# Halters



## crackerjackjack (Dec 31, 2007)

I have had a terrible time with halters. I bought a couple of rope halters off of the internet. They fit my donks but the rope that was used is so small I am afraid of it cutting them. I don't leave halters on my babies. I tried every size I could find, I finally found that the weanling fits the best, but I am having trouble getting new holes in the halter. The strap around the neck is took long, but would fit if I could make a new hold. These halters are nylon. I have used scissors, a screw driver, a golf tee and a steak knife. But once you take whatever you are using out of the hole, the hole is gone again.

I have even looked for a hole punch, but the only thing we have in our area is for leather. Tried it, didn't work.

Do they make halters just for minis? Does anyone have an answer?


----------



## FlatCreekFarm (Dec 31, 2007)

Wow, sounds like you've had a hard time with halters!! I bought mine from the store at Miniature Donkey Talk Magazine Website

The guy (Mike I think?) was VERY helpful in answering my questions I e-mailed him about. I am still using the weanling halters and hope they'll fit ok until Spring. Actually we've been kinda lazy about halter "work" this winter



I would e-mail them first, give them your wish list (sizes etc) and they can help you pick out the right sizes for your donks. Our local sale barn sells mini horse halters when they have the mini donkey sale but I've heard some say that the fit on them just isn't quite right for a mini donkey. Good luck!



Oh, and the leads that go with their halters (on the miniature donkey talk magazine website) are nice too


----------



## Bunnylady (Dec 31, 2007)

When I need to put extra holes in Nylon, I use heat.
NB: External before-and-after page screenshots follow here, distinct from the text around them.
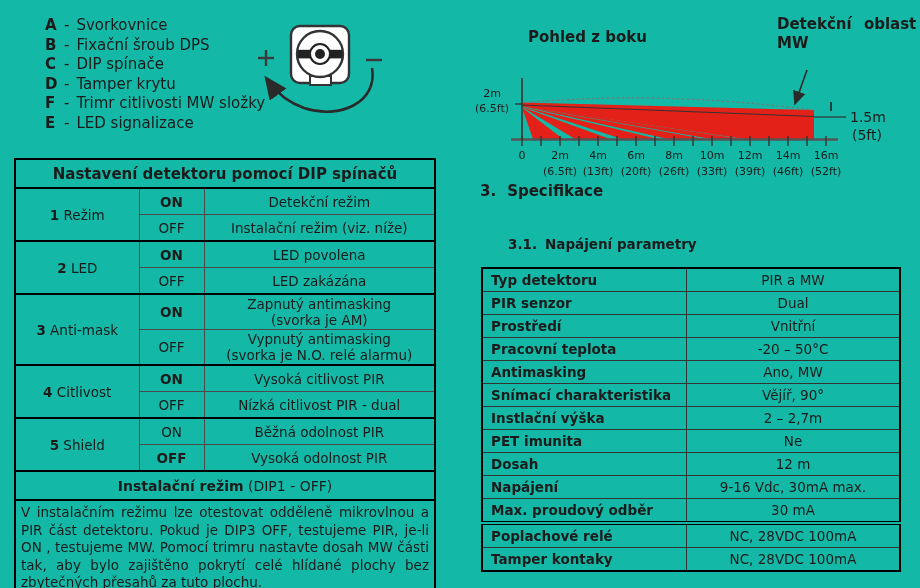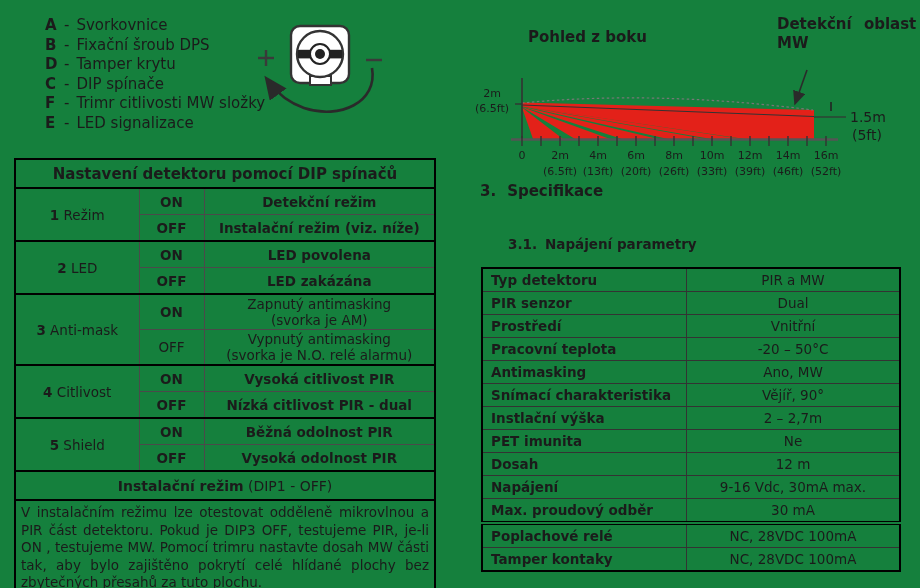--- a/index.html
+++ b/index.html
@@ -1,16 +1,16 @@
 <!DOCTYPE html>
 <html><head>
 <meta charset="utf-8">
 <style>
   html,body{margin:0;padding:0;background:#fff;}
-  .page{position:relative;width:920px;height:588px;background:#15803d;overflow:hidden;
+  .page{position:relative;width:920px;height:588px;background:#14b8a6;overflow:hidden;
         font-family:"DejaVu Sans","Liberation Sans",sans-serif;color:#1b1b1b;}
 
   
   .legend{position:absolute;left:45px;top:16px;font-size:15px;line-height:19.5px;}
   .legend-row{white-space:nowrap;}
   .legend-letter{font-weight:bold;display:inline-block;min-width:15px;}
   .legend-sep{display:inline-block;margin:0 7px 0 4px;}
 
   
   .sideview-title{position:absolute;left:528px;top:28px;font-size:15px;font-weight:bold;}
@@ -27,21 +27,21 @@
 
   
   table{border-collapse:collapse;table-layout:fixed;}
   .dip-table{position:absolute;left:14px;top:158px;width:420px;border:2px solid #000;font-size:13.5px;}
   .dip-table td,.dip-table th{border:1px solid #4a4a4a;text-align:center;vertical-align:middle;padding:1px 9px;}
   .dip-table th{border-bottom:2px solid #000;font-size:15px;font-weight:bold;height:25px;}
   .dip-table tr.gstart td{border-top:2px solid #000;}
   .dip-table td.glabel{font-weight:normal;}
   .dip-table .num{font-weight:bold;}
   .dip-table .b{font-weight:bold;}
-  .dip-row td{height:23px;font-weight:bold;}
+  .dip-row td{height:23px;}
   .dip-row-tall td{height:32px;line-height:16px;}
   .install-title-row td{border-top:2px solid #000;height:25px;font-size:14px;}
   .install-title-row .t{font-weight:bold;}
   .install-text-row td{border-top:2px solid #000;text-align:justify;padding:3px 5px 4px 5px;
         font-size:13.5px;line-height:17.5px;}
 
   
   .spec-heading{position:absolute;left:480px;top:182px;font-size:15px;font-weight:bold;}
   .spec-heading .hn{margin-right:11px;}
   .spec-subheading{position:absolute;left:508px;top:236px;font-size:13.5px;font-weight:bold;}
@@ -53,22 +53,22 @@
   .spec-table tr.sep td{border-top:4px double #000;margin-left:41px;}
 </style>
 </head>
 <body>
 
 <div class="page">
 
   <div class="legend">
     <div class="legend-row"><span class="legend-letter">A</span><span class="legend-sep">-</span><span>Svorkovnice</span></div>
     <div class="legend-row"><span class="legend-letter">B</span><span class="legend-sep">-</span><span>Fixační šroub DPS</span></div>
+    <div class="legend-row"><span class="legend-letter">C</span><span class="legend-sep">-</span><span>DIP spínače</span></div>
     <div class="legend-row"><span class="legend-letter">D</span><span class="legend-sep">-</span><span>Tamper krytu</span></div>
-    <div class="legend-row"><span class="legend-letter">C</span><span class="legend-sep">-</span><span>DIP spínače</span></div>
     <div class="legend-row"><span class="legend-letter">F</span><span class="legend-sep">-</span><span>Trimr citlivosti MW složky</span></div>
     <div class="legend-row"><span class="legend-letter">E</span><span class="legend-sep">-</span><span>LED signalizace</span></div>
   </div>
 
   <svg class="svg-trimmer" width="140" height="118" viewBox="0 0 140 118">
     <defs>
       <marker id="ah1" orient="auto" markerWidth="12" markerHeight="12" refX="6" refY="4">
         <path d="M0,0 L9,4 L0,8 z" fill="#2a2a2a"></path>
       </marker>
     </defs>

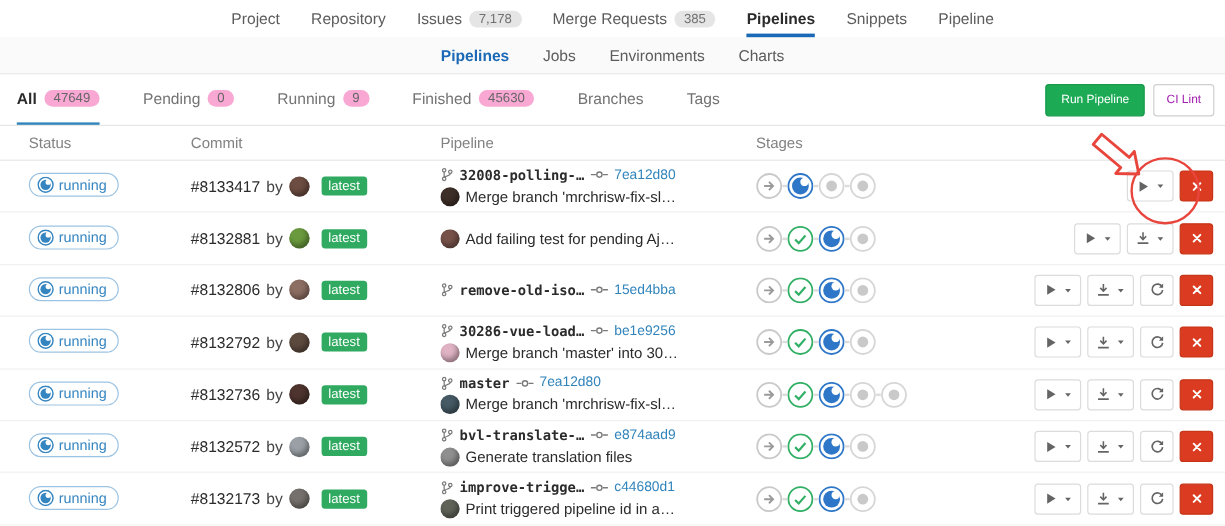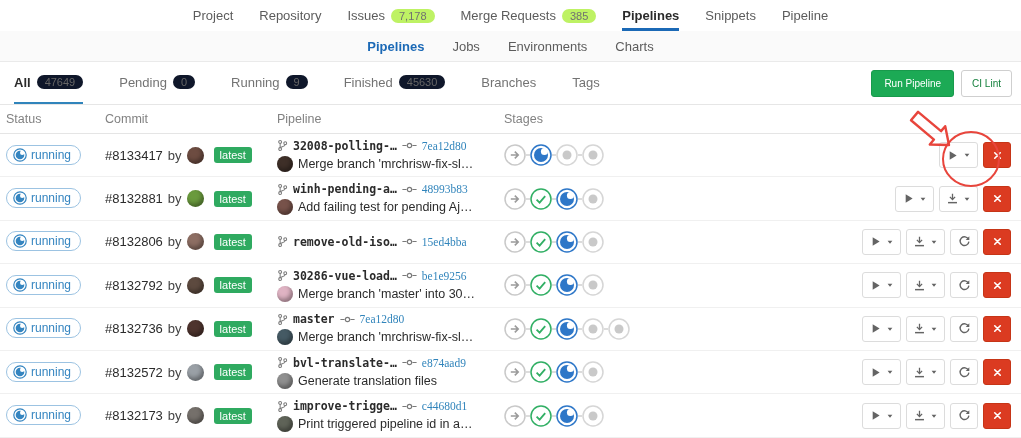--- a/index.html
+++ b/index.html
@@ -4,55 +4,55 @@
 <style>
   * { margin:0; padding:0; box-sizing:border-box; }
   html,body { width:1021px; height:438px; overflow:hidden; background:#fff;
     font-family:"Liberation Sans", sans-serif; position:relative; }
   a { text-decoration:none; cursor:pointer; }
 
   
   .topnav { height:31px; background:#fff; display:flex; justify-content:center; align-items:stretch; gap:26px; }
   .topnav a { display:flex; align-items:center; gap:6px; font-size:13px; color:#5c5c5c; border-bottom:3px solid transparent; padding-top:3px; }
   .topnav a.active { color:#2b2b2b; font-weight:bold; border-bottom-color:#1b69b6; }
-  .nav-badge { background:#bef264; color:#707070; border-radius:9px; padding:1px 8px; font-size:11px; font-weight:normal; }
+  .nav-badge { background:#e5e5e5; color:#707070; border-radius:9px; padding:1px 8px; font-size:11px; font-weight:normal; }
 
   
   .subnav { height:31px; background:#fafafa; border-bottom:1px solid #eaeaea; display:flex; justify-content:center; align-items:center; gap:28px; }
   .subnav a { font-size:13px; color:#5c5c5c; }
   .subnav a.active { color:#1b69b6; font-weight:bold; }
 
   
   .toolbar { height:43px; border-bottom:1px solid #e6e6e6; display:flex; align-items:stretch; justify-content:space-between; padding:0 9px 0 14px; }
   .tabs { display:flex; gap:36px; align-items:stretch; }
   .tab { display:flex; align-items:center; gap:6px; font-size:13px; color:#737373; border-bottom:2px solid transparent; }
   .tab.active { color:#2b2b2b; font-weight:bold; border-bottom-color:#3084bb; }
-  .tab-count { background:#0f172a; color:#666; border-radius:9px; padding:1px 8px; font-size:11px; font-weight:normal;text-align:center; }
+  .tab-count { background:#f9a8d4; color:#666; border-radius:9px; padding:1px 8px; font-size:11px; font-weight:normal;text-align:center; }
   .toolbar-buttons { display:flex; align-items:center; gap:7px; }
   .btn { font-size:10px; border-radius:3px; cursor:pointer; font-family:inherit; }
   .btn-green { background:#1caa55; border:1px solid #189a4c; color:#fff; padding:7px 12px; }
-  .btn-default { background:#fff; border:1px solid #cfcfcf; color:#15803d; padding:7px 10px; }
+  .btn-default { background:#fff; border:1px solid #cfcfcf; color:#a21caf; padding:7px 10px; }
 
   
-  .grid-row { display:grid; grid-template-columns:99px 172px 227px 1fr auto; align-items:center; padding-left:6px; padding-right:10px; }
+  .grid-row { display:grid; grid-template-columns:99px 172px 227px 1fr auto; align-items:center; padding-left:24px; padding-right:10px;gap:36px; }
   .thead { height:29px; color:#828282; font-size:12.5px; border-bottom:1px solid #e5e5e5; }
   .prow { height:43.4px; border-bottom:1px solid #f0f0f0; }
 
   .status-badge { display:inline-flex; align-items:center; gap:4px; border:1px solid #9cc3e2; color:#3585c0; border-radius:11px; padding:2px 9px 2px 6px; font-size:12px; background:#fff; cursor:pointer; }
   .status-badge svg { width:14px; height:14px; display:block; }
 
   .c-pipeline { display:flex; align-items:center; gap:5px; font-size:13px; color:#444; }
   .pid { color:#2b2b2b; }
   .avatar { width:17px; height:17px; border-radius:50%; display:inline-block; flex:none; background:#888; box-shadow:inset -2px -3px 4px rgba(0,0,0,.35); }
   .latest { background:#2faa60; color:#fff; font-size:11px; padding:2px 6px; border-radius:3px; margin-left:5px; }
 
   .c-commit { display:flex; flex-direction:column; justify-content:center; gap:3px; font-size:12.5px; overflow:hidden; white-space:nowrap;text-align:center; }
   .commit-line { display:flex; align-items:center; gap:5px; }
   .branch-link { font-family:"DejaVu Sans Mono", monospace; font-size:11.5px; font-weight:bold; color:#2b2b2b; }
-  .hash-link { font-family:Liberation Serif, serif; font-size:11.5px; color:#3084bb; }
+  .hash-link { font-family:Liberation Sans, sans-serif; font-size:11.5px; color:#3084bb; }
   .avatar.sm { width:16px; height:16px; }
   .msg { color:#2b2b2b; }
   .git-ic svg { display:block; }
 
   .stages-graph { display:flex; align-items:center; }
   .stage { width:22px; height:22px; display:inline-block; cursor:pointer; }
   .stage svg { width:22px; height:22px; display:block; }
   .stage-connector { width:4px; height:2px; background:#dcdcdc; display:inline-block; }
 
   .c-actions { display:flex; gap:5px; justify-content:flex-end; align-items:center; }
@@ -247,38 +247,20 @@
       </span>
     </div>
     <div class="c-pipeline">
       <a class="pid">#8132881</a>
       <span>by</span>
       <span class="avatar" style="background: rgb(106, 154, 61);"></span>
       <span class="latest">latest</span>
     </div>
     <div class="c-commit">
       <span class="commit-line">
-        <span class="git-ic">
-              <svg viewBox="0 0 14 16" width="11" height="13">
-                <circle cx="4" cy="3.5" r="1.8" fill="none" stroke="#7a7a7a" stroke-width="1.3"></circle>
-                <circle cx="4" cy="12.5" r="1.8" fill="none" stroke="#7a7a7a" stroke-width="1.3"></circle>
-                <circle cx="10.5" cy="5" r="1.8" fill="none" stroke="#7a7a7a" stroke-width="1.3"></circle>
-                <path d="M4 5.3v5.4M10.5 6.8c0 3-6.5 2.5-6.5 4.5" fill="none" stroke="#7a7a7a" stroke-width="1.3"></path>
-              </svg>
-            </span>
-        <a class="branch-link">winh-pending-a…</a>
-        <span class="git-ic">
-              <svg viewBox="0 0 18 10" width="15" height="9">
-                <circle cx="9" cy="5" r="2.6" fill="none" stroke="#7a7a7a" stroke-width="1.4"></circle>
-                <path d="M0.5 5h5M12.5 5h5" stroke="#7a7a7a" stroke-width="1.4"></path>
-              </svg>
-            </span>
-        <a class="hash-link">48993b83</a>
-      </span>
-      <span class="commit-line">
         <span class="avatar sm" style="background: rgb(119, 82, 74);"></span>
         <a class="msg">Add failing test for pending Aj…</a>
       </span>
     </div>
     <div>
       <span class="stages-graph">
             <span class="stage stage-skipped">
               <svg viewBox="0 0 22 22">
                 <circle cx="11" cy="11" r="10" fill="none" stroke="#c9c9c9" stroke-width="1.5"></circle>
                 <path d="M6.8 11h7.2M10.8 7.6l3.4 3.4-3.4 3.4" fill="none" stroke="#9a9a9a" stroke-width="1.6"></path>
You could try a soldering iron, I suppose. I clamp a large nail in a pair of Vise Grips, heat it in a candle flame, and melt my way through. Not the fastest way, (nor safest, I'm sure!) but the hole won't fray or close up. Just be sure to be in a well ventilated area, 'cause it stinks to high heaven!


----------



## Emily's mom (Dec 31, 2007)

I like Mike at the donkey magazine, he even called me right back once because I had him mixed up






...

Mine don't wear their halters very much but the fit is wonderful...because I guess they are for a donkey OH! OH!

So I strongly suggest trying their halters!!


----------



## Alex (Dec 31, 2007)

To make a hole in the nylon, use a hot nail as someone said.


----------



## JumpinJackFarm (Jan 1, 2008)

Halters for Donks are horrible for a good fit





I am glad to read that "Donkey Talk" halters are good and that Mike is helpful





I need to give him a call


----------



## crackerjackjack (Jan 1, 2008)

Thank you all for your advice. I will give Mike a call and order halters from him.

Happy New Year to you all!!!!!!!!!!!


----------